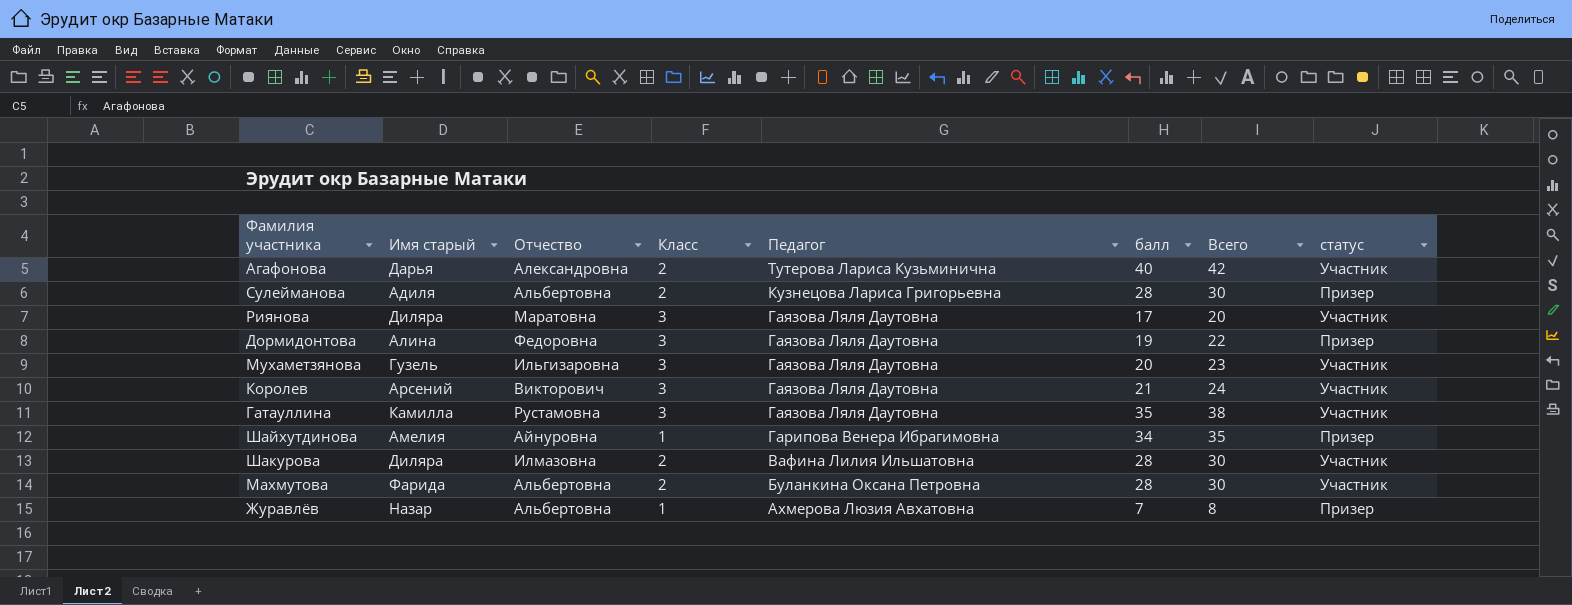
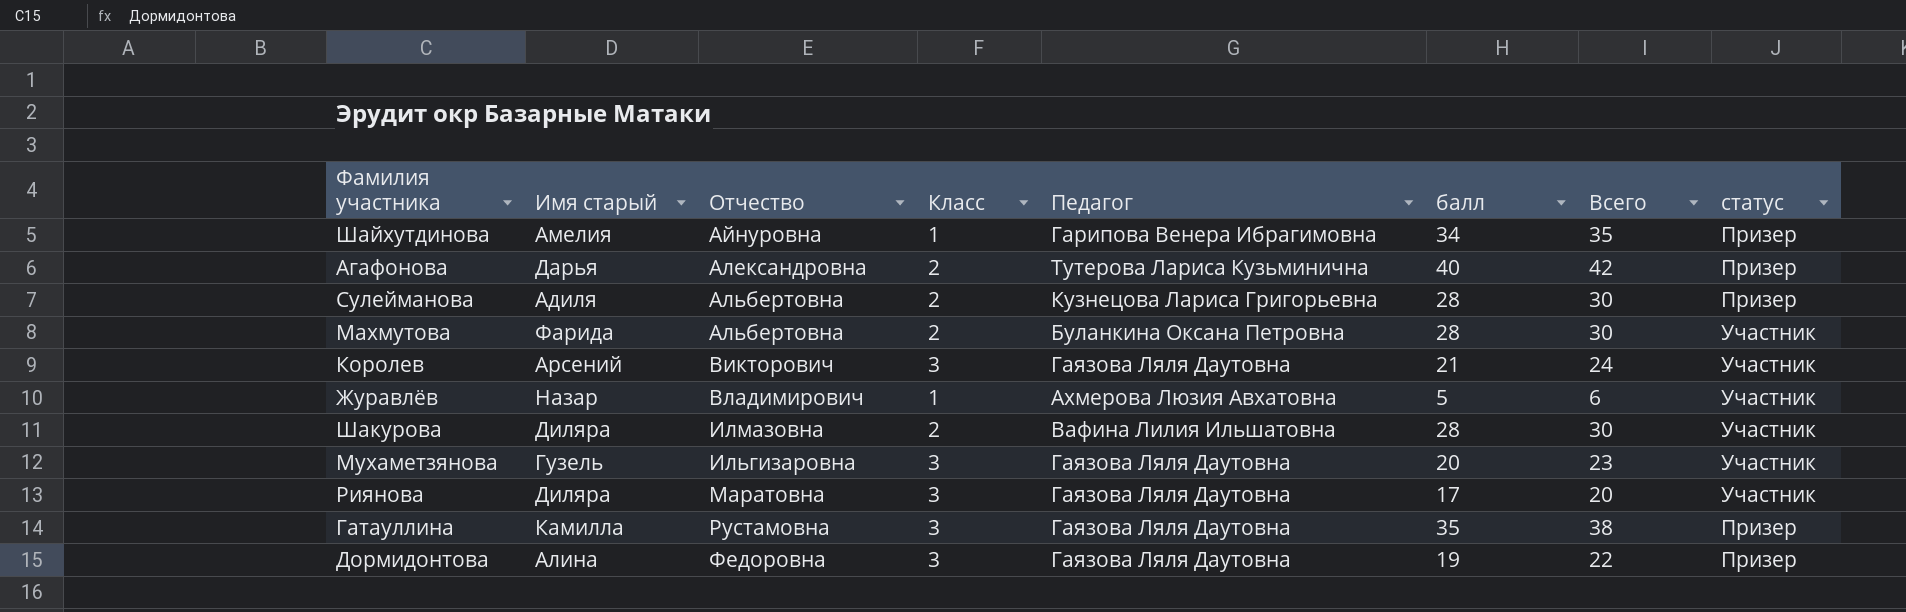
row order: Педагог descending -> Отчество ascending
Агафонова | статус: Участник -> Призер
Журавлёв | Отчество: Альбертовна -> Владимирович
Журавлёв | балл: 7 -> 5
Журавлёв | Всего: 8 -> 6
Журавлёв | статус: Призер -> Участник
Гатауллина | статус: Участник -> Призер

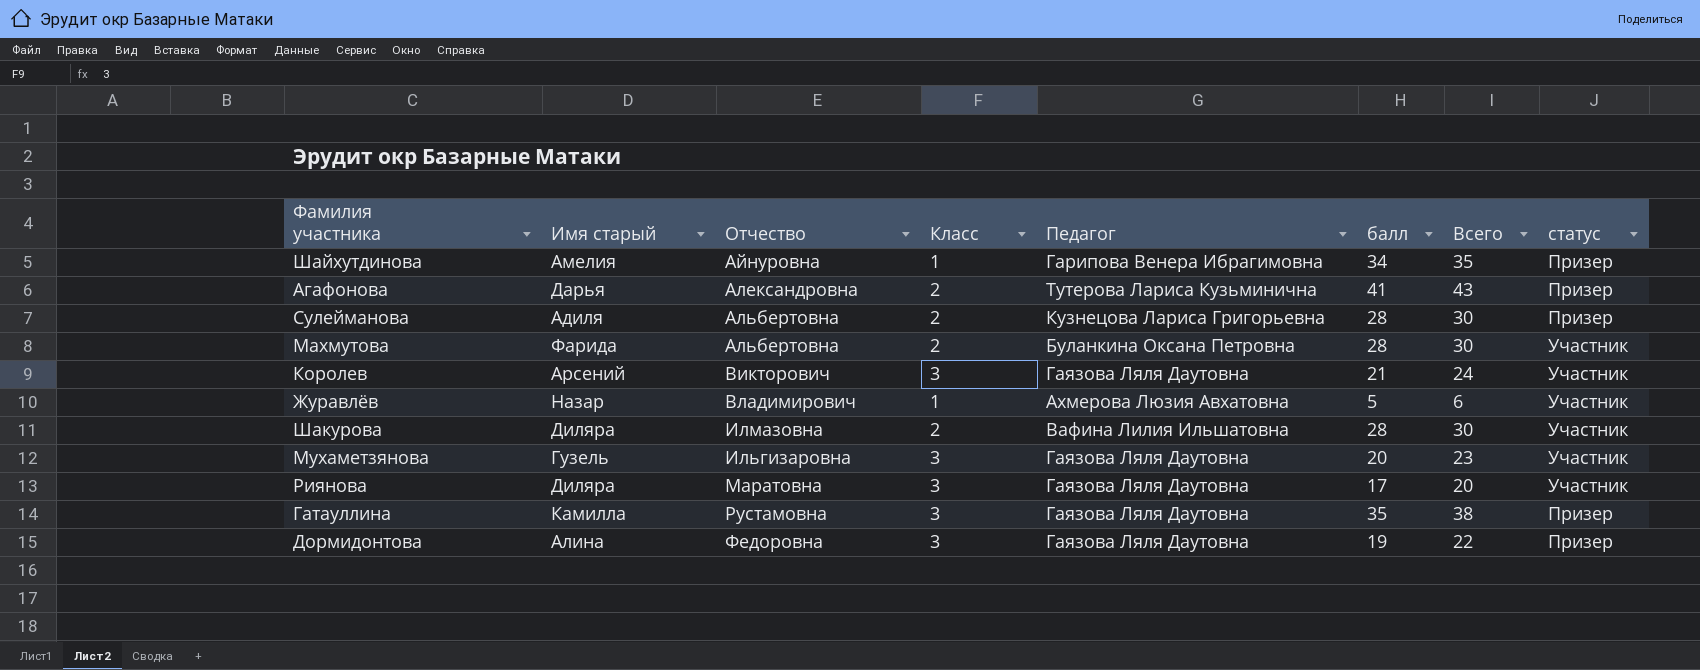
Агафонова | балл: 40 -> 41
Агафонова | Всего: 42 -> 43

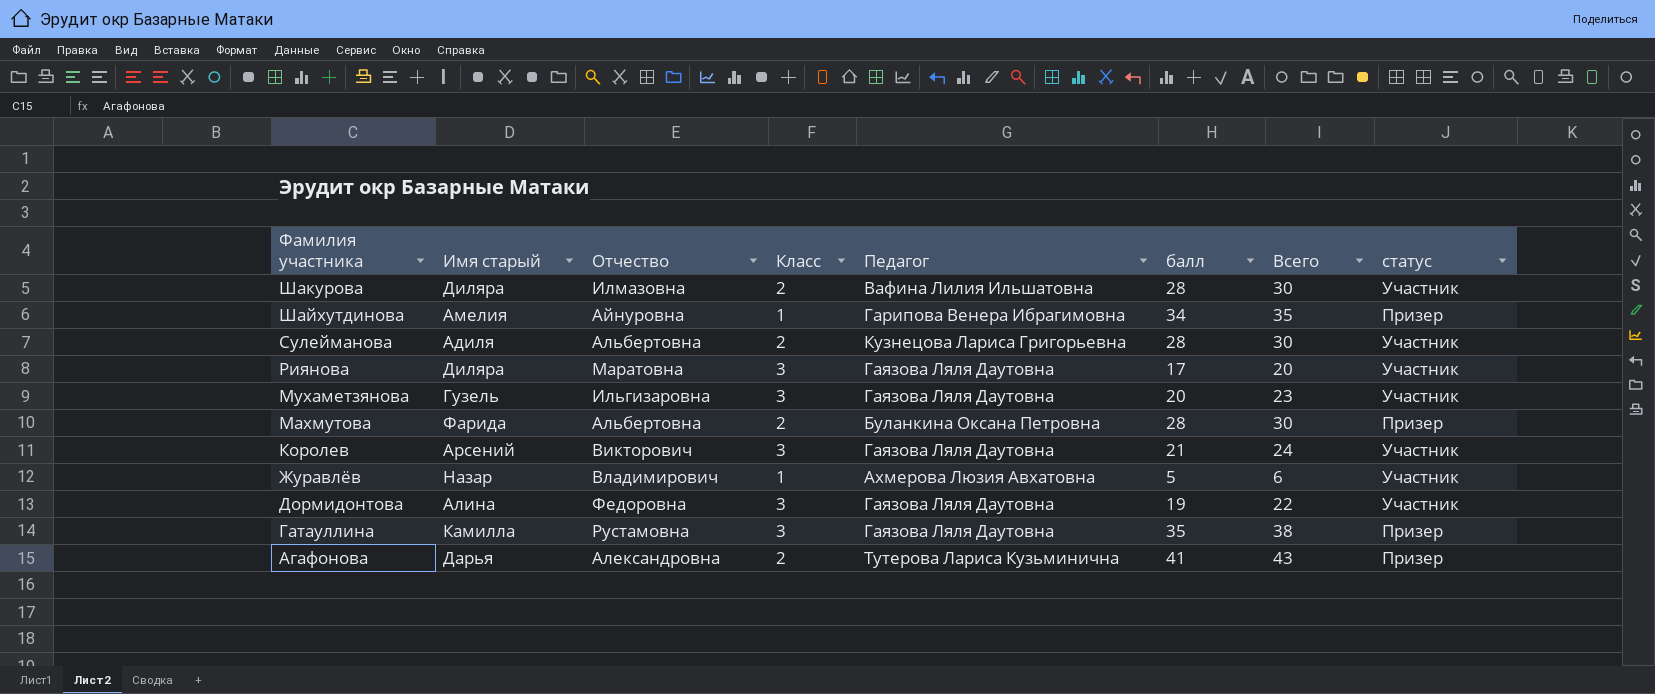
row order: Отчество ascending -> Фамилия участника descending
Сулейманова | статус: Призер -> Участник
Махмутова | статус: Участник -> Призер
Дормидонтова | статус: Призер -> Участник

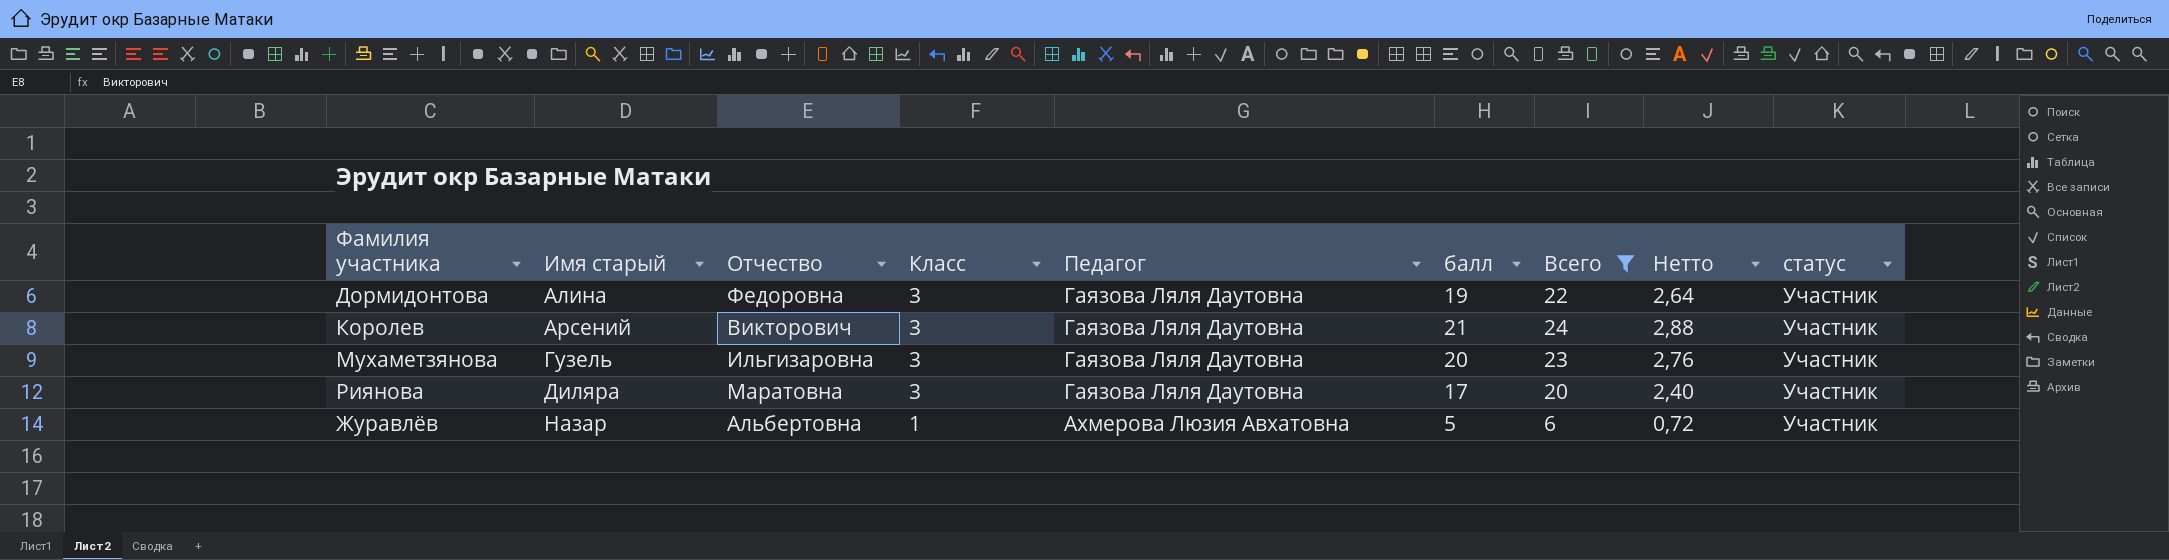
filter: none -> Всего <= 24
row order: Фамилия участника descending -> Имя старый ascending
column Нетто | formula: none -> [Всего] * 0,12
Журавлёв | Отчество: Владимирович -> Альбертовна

====

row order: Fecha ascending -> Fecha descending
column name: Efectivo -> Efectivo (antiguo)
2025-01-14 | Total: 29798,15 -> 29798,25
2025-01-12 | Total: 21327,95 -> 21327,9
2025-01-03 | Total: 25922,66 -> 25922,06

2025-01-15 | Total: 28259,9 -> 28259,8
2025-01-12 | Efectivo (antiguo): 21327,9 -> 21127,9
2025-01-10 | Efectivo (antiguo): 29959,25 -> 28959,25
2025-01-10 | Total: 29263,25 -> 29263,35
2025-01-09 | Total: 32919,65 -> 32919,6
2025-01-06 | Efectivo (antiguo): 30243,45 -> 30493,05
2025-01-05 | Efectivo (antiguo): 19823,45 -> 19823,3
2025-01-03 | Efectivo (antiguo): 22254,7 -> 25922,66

====

> **Goal of the exercise**: In the listing above, find the line containing "row order: Педагог" and the line containing "column Нетто |", then output those two lines and everything between them exactly as written, without the images.

> **Problem solution**:
row order: Педагог descending -> Отчество ascending
Агафонова | статус: Участник -> Призер
Журавлёв | Отчество: Альбертовна -> Владимирович
Журавлёв | балл: 7 -> 5
Журавлёв | Всего: 8 -> 6
Журавлёв | статус: Призер -> Участник
Гатауллина | статус: Участник -> Призер

Агафонова | балл: 40 -> 41
Агафонова | Всего: 42 -> 43

row order: Отчество ascending -> Фамилия участника descending
Сулейманова | статус: Призер -> Участник
Махмутова | статус: Участник -> Призер
Дормидонтова | статус: Призер -> Участник

filter: none -> Всего <= 24
row order: Фамилия участника descending -> Имя старый ascending
column Нетто | formula: none -> [Всего] * 0,12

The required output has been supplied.